In the listing beneath this line, copy exactly the lines starting with the one containing "25725 | sensorElTime-Kitchen: 31,188.287" and going on through the one containing "55652 | sensorCount-OutsideDoor: 0.00 -> 2.31".
***** Exercise materials *****
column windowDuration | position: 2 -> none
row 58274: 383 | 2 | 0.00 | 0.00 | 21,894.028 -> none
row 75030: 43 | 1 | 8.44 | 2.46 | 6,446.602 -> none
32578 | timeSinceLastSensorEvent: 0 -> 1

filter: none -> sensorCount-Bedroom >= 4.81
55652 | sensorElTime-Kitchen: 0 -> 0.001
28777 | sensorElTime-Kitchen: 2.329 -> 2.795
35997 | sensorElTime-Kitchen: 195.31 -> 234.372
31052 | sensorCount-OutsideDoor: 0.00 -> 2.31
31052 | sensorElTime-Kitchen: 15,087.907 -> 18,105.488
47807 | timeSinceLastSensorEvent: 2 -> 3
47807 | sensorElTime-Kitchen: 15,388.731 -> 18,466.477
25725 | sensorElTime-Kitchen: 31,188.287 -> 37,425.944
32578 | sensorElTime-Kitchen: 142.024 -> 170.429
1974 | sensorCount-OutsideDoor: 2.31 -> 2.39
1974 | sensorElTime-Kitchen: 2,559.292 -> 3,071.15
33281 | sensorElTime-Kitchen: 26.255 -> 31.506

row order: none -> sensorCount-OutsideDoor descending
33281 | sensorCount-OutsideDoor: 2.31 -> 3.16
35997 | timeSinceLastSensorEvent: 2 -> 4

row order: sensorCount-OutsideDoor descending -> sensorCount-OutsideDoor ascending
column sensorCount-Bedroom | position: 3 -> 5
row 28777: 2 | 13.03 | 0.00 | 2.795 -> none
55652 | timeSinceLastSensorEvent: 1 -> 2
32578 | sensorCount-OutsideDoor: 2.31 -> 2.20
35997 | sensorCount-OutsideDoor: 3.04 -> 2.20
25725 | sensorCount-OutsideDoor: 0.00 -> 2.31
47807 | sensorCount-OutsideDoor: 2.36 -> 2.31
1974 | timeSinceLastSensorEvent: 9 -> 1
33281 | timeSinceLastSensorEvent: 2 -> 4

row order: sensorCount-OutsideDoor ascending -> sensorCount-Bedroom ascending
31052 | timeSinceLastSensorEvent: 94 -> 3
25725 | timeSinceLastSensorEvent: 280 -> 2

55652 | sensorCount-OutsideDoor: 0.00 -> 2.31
*****
***** Exercise materials *****
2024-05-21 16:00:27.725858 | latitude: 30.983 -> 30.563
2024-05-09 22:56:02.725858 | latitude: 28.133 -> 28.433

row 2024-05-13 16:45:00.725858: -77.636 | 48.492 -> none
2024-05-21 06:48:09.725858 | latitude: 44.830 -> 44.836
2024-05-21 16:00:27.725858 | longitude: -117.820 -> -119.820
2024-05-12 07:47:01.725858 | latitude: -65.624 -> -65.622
*****
***** Exercise materials *****
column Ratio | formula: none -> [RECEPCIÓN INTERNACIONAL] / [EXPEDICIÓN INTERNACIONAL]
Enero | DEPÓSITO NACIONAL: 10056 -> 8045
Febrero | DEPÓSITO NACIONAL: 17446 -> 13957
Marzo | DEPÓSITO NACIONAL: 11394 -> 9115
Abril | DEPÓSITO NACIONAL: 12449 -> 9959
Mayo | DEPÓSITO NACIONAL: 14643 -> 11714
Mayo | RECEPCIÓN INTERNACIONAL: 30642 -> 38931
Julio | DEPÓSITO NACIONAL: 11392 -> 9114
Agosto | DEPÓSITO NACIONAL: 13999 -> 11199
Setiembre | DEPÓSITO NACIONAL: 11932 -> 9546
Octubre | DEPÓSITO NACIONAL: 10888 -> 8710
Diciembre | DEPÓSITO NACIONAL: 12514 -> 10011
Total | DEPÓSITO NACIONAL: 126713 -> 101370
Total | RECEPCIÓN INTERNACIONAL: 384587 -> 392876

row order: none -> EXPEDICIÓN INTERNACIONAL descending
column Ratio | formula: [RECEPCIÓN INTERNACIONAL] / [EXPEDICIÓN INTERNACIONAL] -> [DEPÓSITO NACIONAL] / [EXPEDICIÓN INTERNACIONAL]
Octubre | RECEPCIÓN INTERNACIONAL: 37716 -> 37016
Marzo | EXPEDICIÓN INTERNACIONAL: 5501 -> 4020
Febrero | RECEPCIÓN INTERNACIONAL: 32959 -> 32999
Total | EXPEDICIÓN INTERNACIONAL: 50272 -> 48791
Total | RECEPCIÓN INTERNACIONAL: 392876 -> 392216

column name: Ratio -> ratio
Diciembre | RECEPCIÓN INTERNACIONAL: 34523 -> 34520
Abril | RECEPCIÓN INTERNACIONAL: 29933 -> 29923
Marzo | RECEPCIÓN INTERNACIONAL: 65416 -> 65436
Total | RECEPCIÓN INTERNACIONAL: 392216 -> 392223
*****
» Output
25725 | sensorElTime-Kitchen: 31,188.287 -> 37,425.944
32578 | sensorElTime-Kitchen: 142.024 -> 170.429
1974 | sensorCount-OutsideDoor: 2.31 -> 2.39
1974 | sensorElTime-Kitchen: 2,559.292 -> 3,071.15
33281 | sensorElTime-Kitchen: 26.255 -> 31.506

row order: none -> sensorCount-OutsideDoor descending
33281 | sensorCount-OutsideDoor: 2.31 -> 3.16
35997 | timeSinceLastSensorEvent: 2 -> 4

row order: sensorCount-OutsideDoor descending -> sensorCount-OutsideDoor ascending
column sensorCount-Bedroom | position: 3 -> 5
row 28777: 2 | 13.03 | 0.00 | 2.795 -> none
55652 | timeSinceLastSensorEvent: 1 -> 2
32578 | sensorCount-OutsideDoor: 2.31 -> 2.20
35997 | sensorCount-OutsideDoor: 3.04 -> 2.20
25725 | sensorCount-OutsideDoor: 0.00 -> 2.31
47807 | sensorCount-OutsideDoor: 2.36 -> 2.31
1974 | timeSinceLastSensorEvent: 9 -> 1
33281 | timeSinceLastSensorEvent: 2 -> 4

row order: sensorCount-OutsideDoor ascending -> sensorCount-Bedroom ascending
31052 | timeSinceLastSensorEvent: 94 -> 3
25725 | timeSinceLastSensorEvent: 280 -> 2

55652 | sensorCount-OutsideDoor: 0.00 -> 2.31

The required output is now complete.